Pas vraiment vendu, en fait, carrément offerte. Sur un plateau d'argent.

Il avait pas fallu grand-chose. Il ne savait plus quoi exactement. Un regard un peu trop intense. Un sourire étrange. Une moue amusée.

Il avait signé.

Pas littéralement, bien sûr. Les contrats écrits, les signatures... À quoi bon ? Qui serait assez fou pour trahir le roi des enfers ? Qui en aurait même l'opportunité ?

Personne.

Parce que ce diable-là était bien plus intelligent que Lucifer.

Et bien plus redoutable.

*

En fait, ça lui était tombé dessus comme ça, sans prévenir.

Littéralement tombé dessus.

Depuis un hélicoptère.

Il était sur une mission délicate. Une cible mouvante. Une arme de pointe. Un vent fort.

Tellement de paramètres à prendre en ligne de compte !

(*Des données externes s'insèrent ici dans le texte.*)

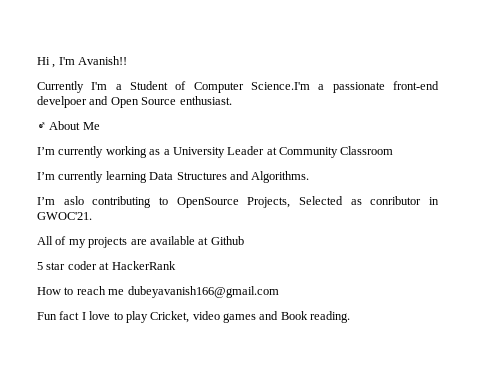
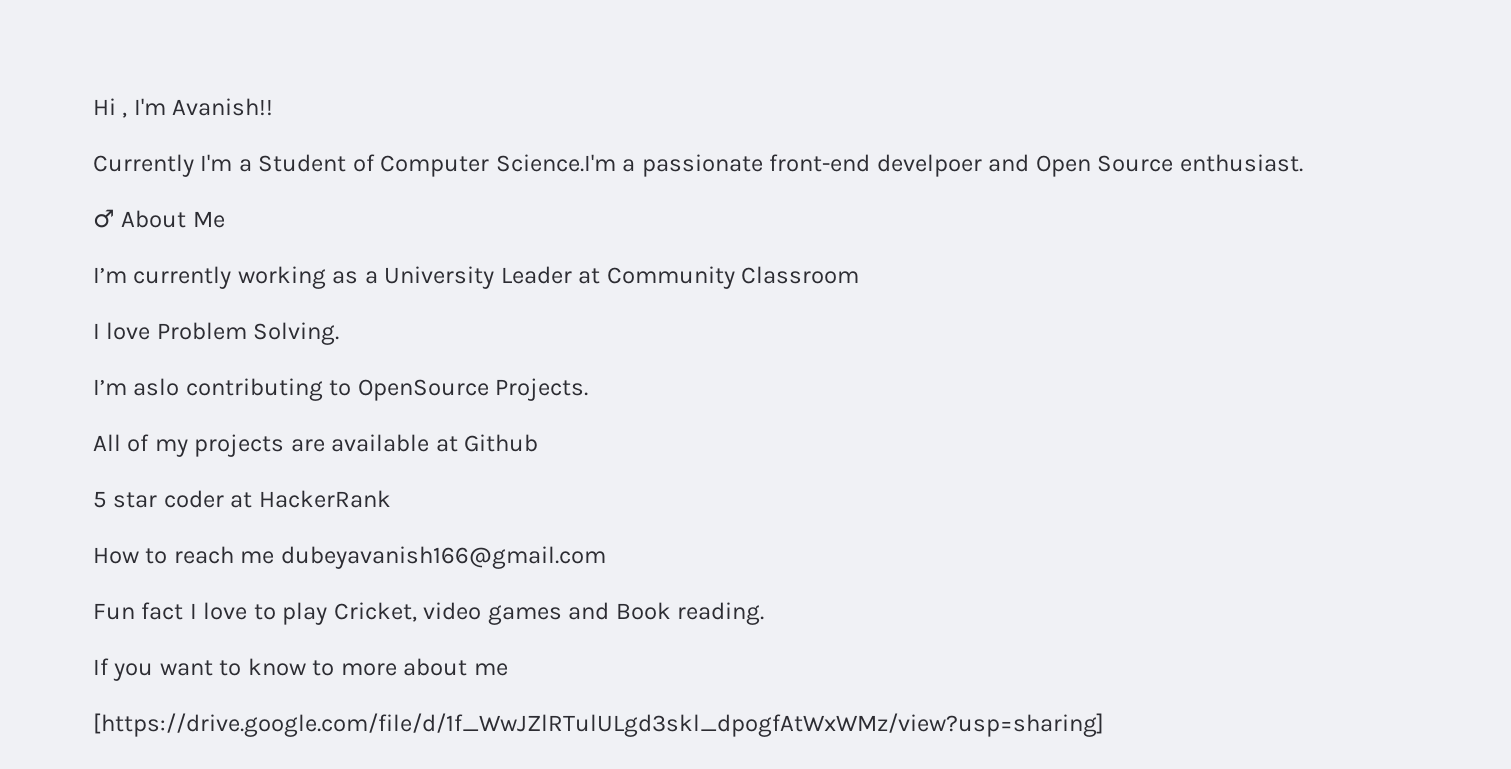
[37,171,310,183] I’m currently learning Data Structures and Algorithms. -> [93,322,340,345] I love Problem Solving.
[247,196,440,208] [37,212,92,220] Projects, Selected as conributor in GWOC'21. -> [495,378,589,401] Projects.
(351, 317) none -> [93,658,508,681] [93,713,1104,737] // If you want to know to more about me // [https://drive.google.com/file/d/1f_WwJZlRTulULgd3skl_dpogfAtWxWMz/view?usp=sharing]

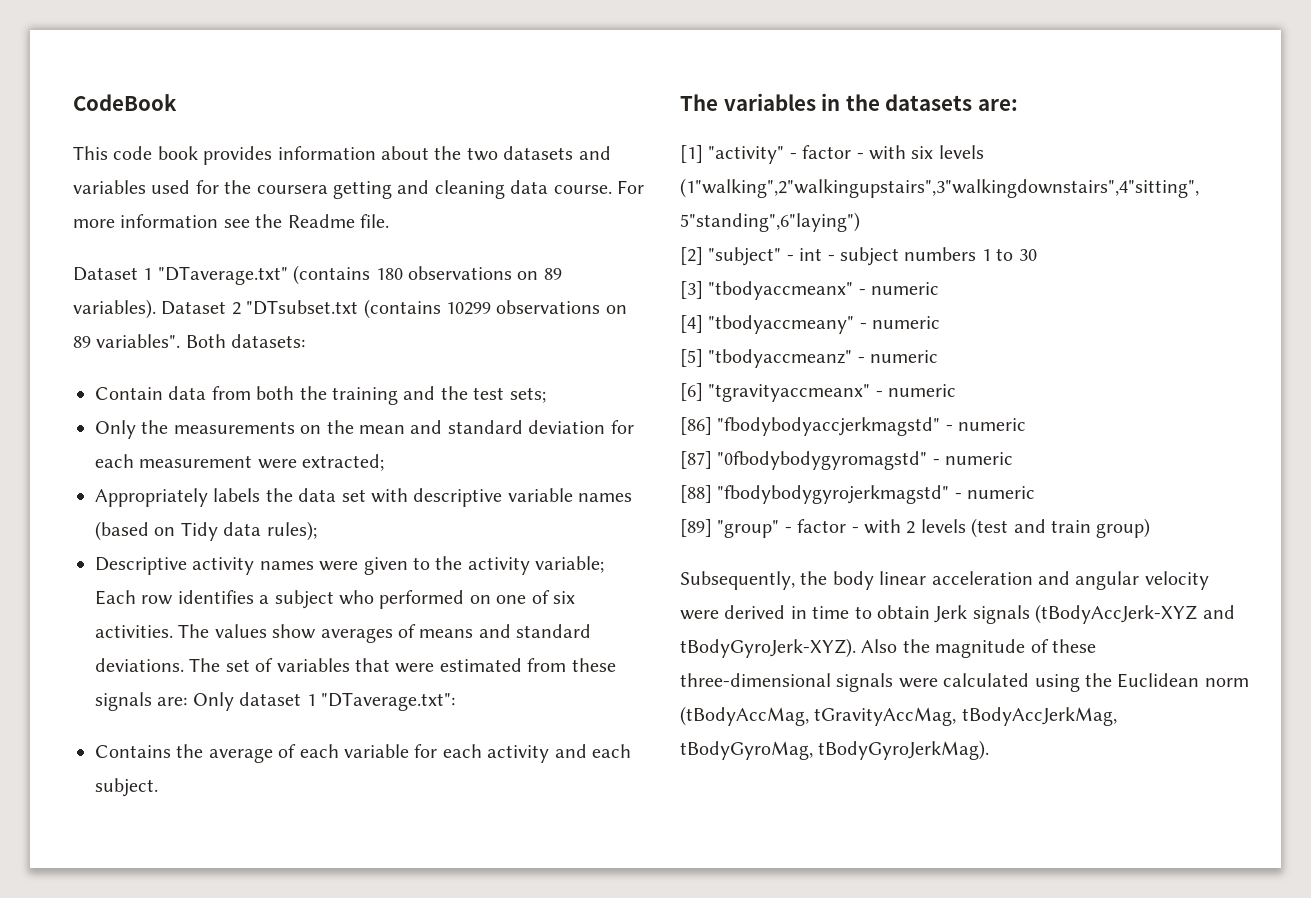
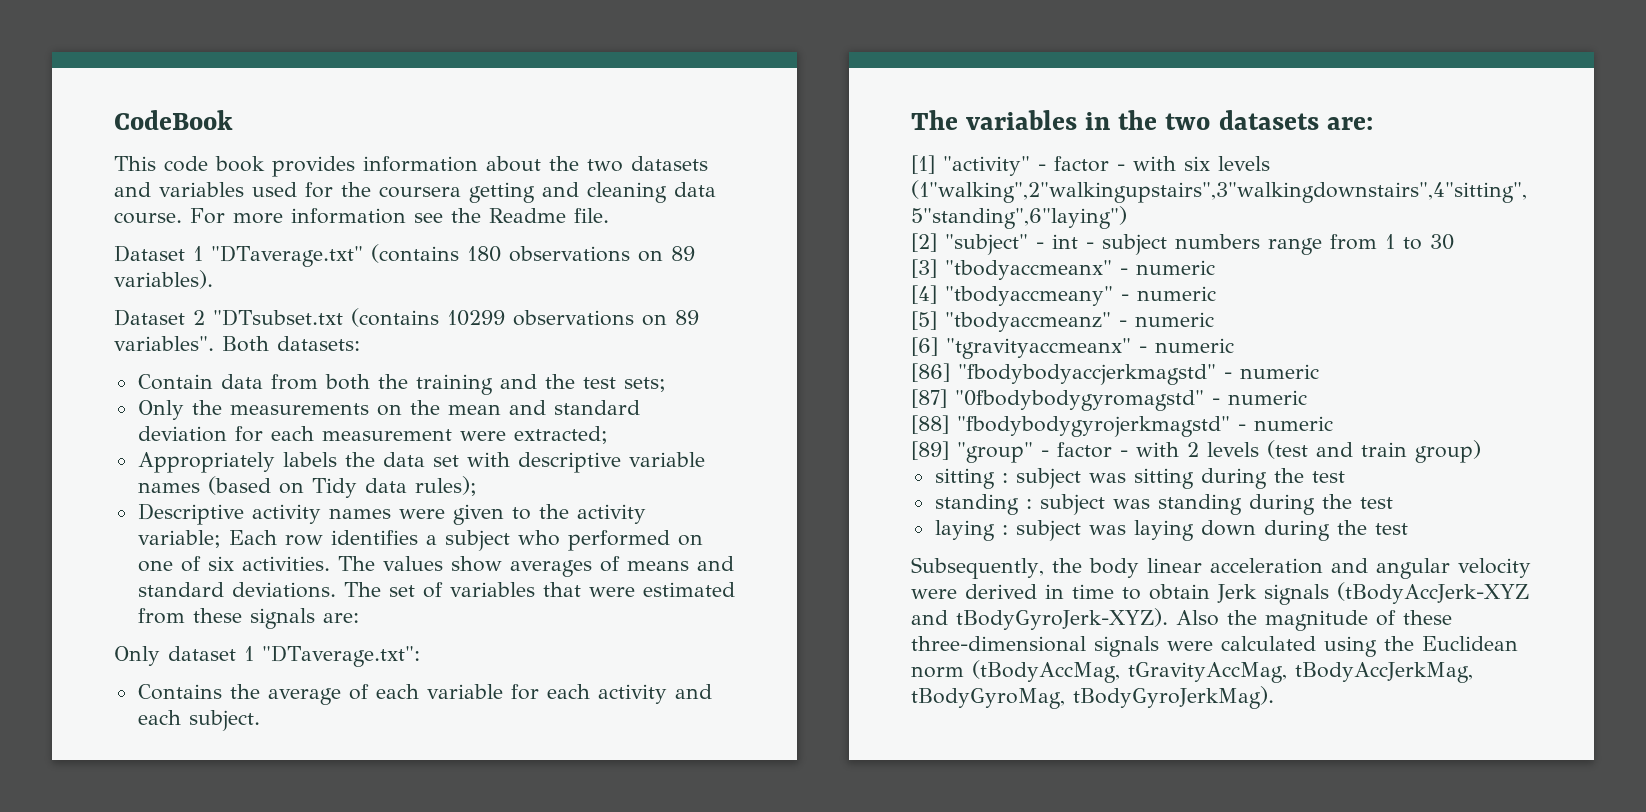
(156, 309) none -> (213, 279) //
(188, 701) none -> (359, 618) //
(880, 102) none -> [1165,113,1211,130] two
(977, 254) none -> [1268,234,1377,255] range from
(1151, 528) none -> [934,468,1345,489] [934,494,1393,515] [934,520,1408,541] // sitting : subject was sitting during the test // standing : subject was standing during the test // laying : subject was laying down during the test

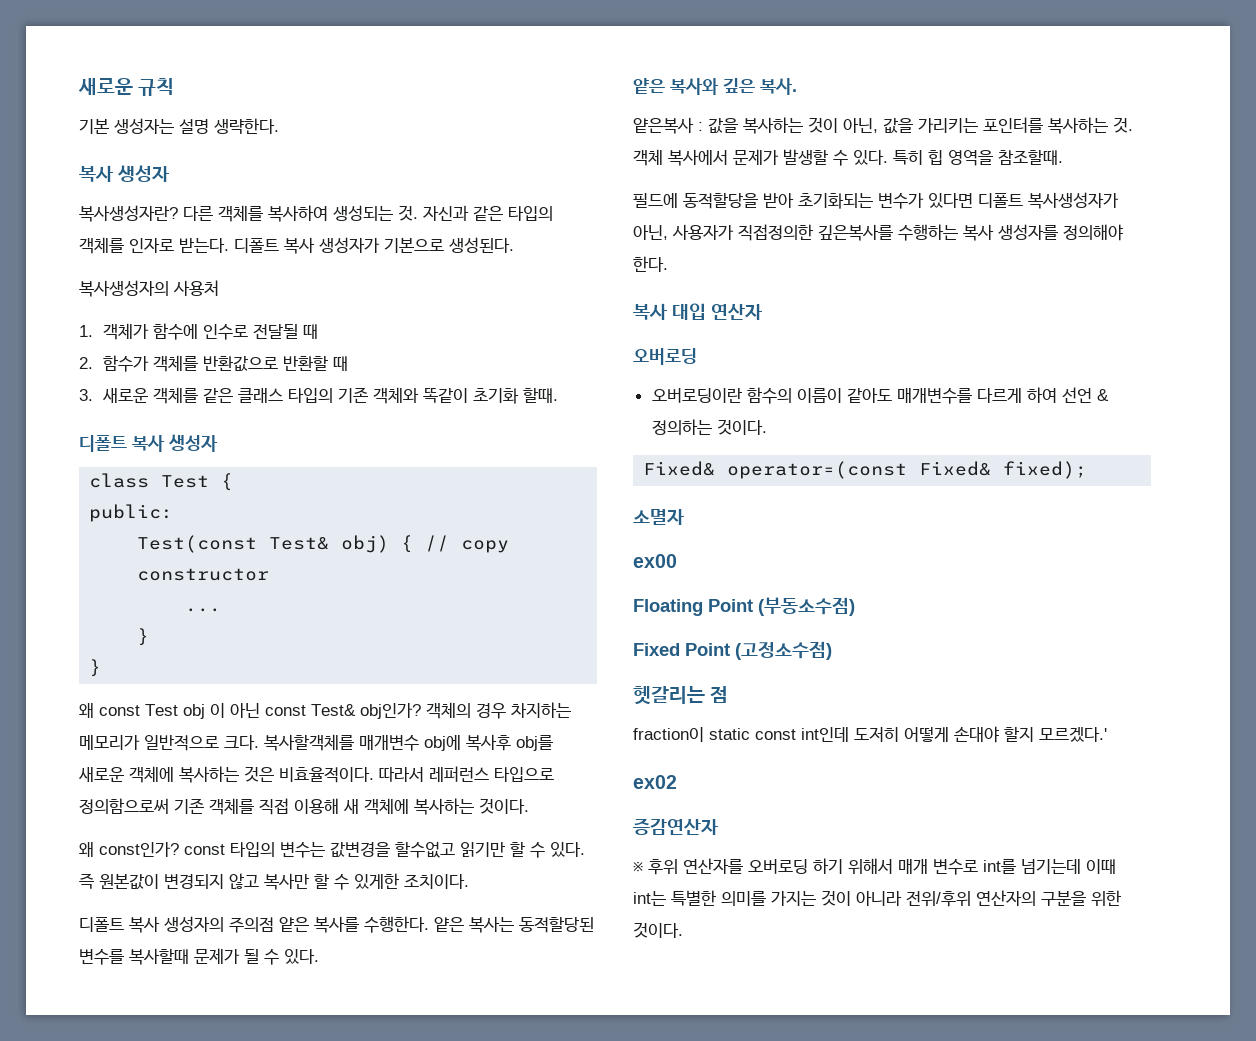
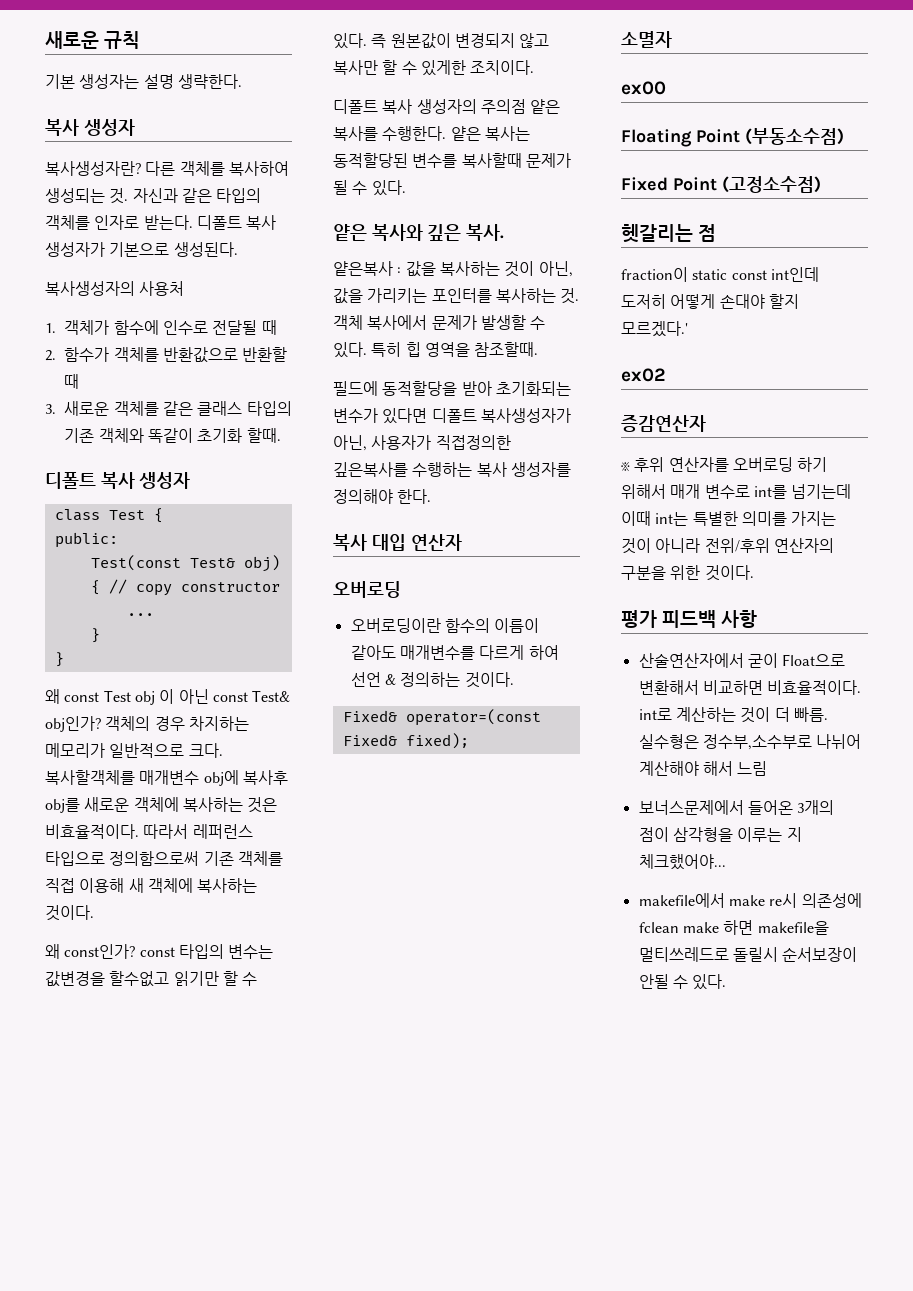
(683, 930) none -> [621,610,758,628] [638,653,846,668] [638,680,862,695] [638,707,828,723] [638,734,862,750] [638,761,768,776] [638,800,835,815] [638,827,802,842] [638,854,726,870] [638,893,862,908] [638,920,829,935] [638,947,858,962] [638,974,727,990] // 평가 피드백 사항 // 산술연산자에서 굳이 Float으로 변환해서 비교하면 비효율적이다. int로 계산하는 것이 더 빠름. 실수형은 정수부,소수부로 나뉘어 계산해야 해서 느림 // 보너스문제에서 들어온 3개의 점이 삼각형을 이루는 지 체크했어야... // makefile에서 make re시 의존성에 fclean make 하면 makefile을 멀티쓰레드로 돌릴시 순서보장이 안될 수 있다.

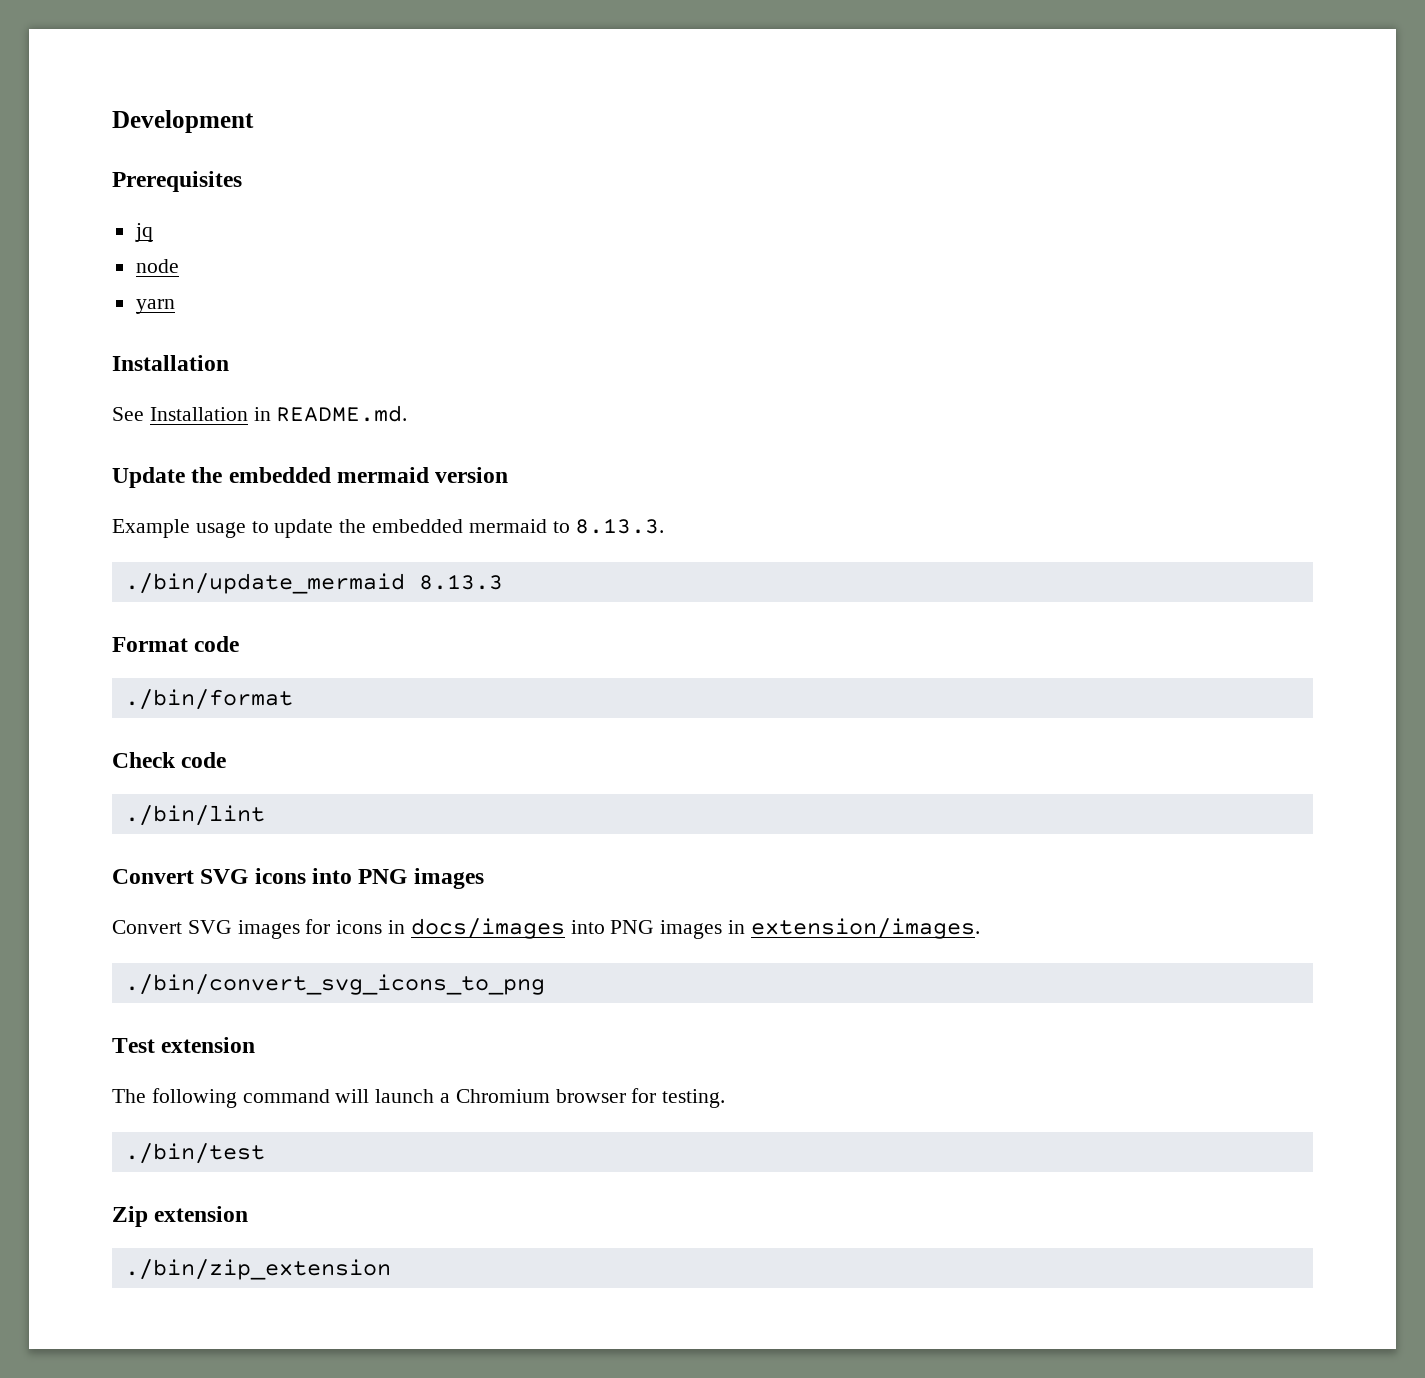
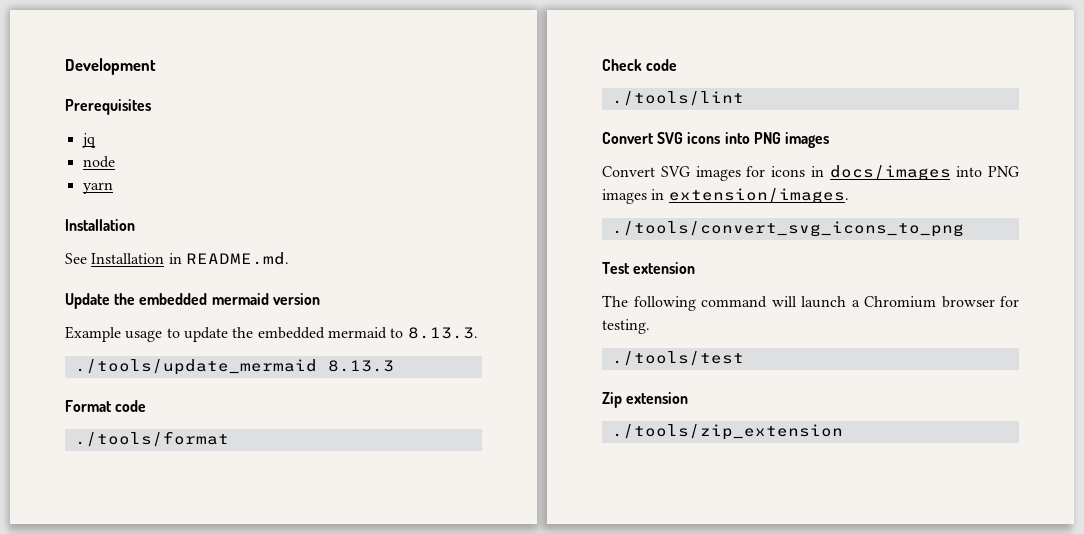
[124,573,405,594] ./bin/update_mermaid -> [74,359,317,375] ./tools/update_mermaid
[124,689,293,710] ./bin/format -> [74,431,229,447] ./tools/format
[124,805,265,826] ./bin/lint -> [611,91,744,106] ./tools/lint
[124,974,545,995] ./bin/convert_svg_icons_to_png -> [611,221,964,237] ./tools/convert_svg_icons_to_png
[124,1143,265,1164] ./bin/test -> [611,351,744,366] ./tools/test
[124,1259,391,1280] ./bin/zip_extension -> [611,424,843,440] ./tools/zip_extension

La gâchette était chaude, sous ses doigts, aussi excitante que la peau d'une femme. Il jouait avec depuis un moment, savourant les sensations, la proie en train de se débattre, la certitude de la victoire, l'approche du grand final...

Et, soudain, le poids du grappin en train de se refermer autour de sa poitrine.

La stupéfaction.

Ses pieds qui quittent le sol.

Le monde qui s'éloigne, sous lui.

Il eut une pensée rageuse pour sa cible manquée.

Sa frustration se calmant petit à petit, il se rendit compte qu'on le hissait jusqu'au véhicule vrombissant, sans ménagement.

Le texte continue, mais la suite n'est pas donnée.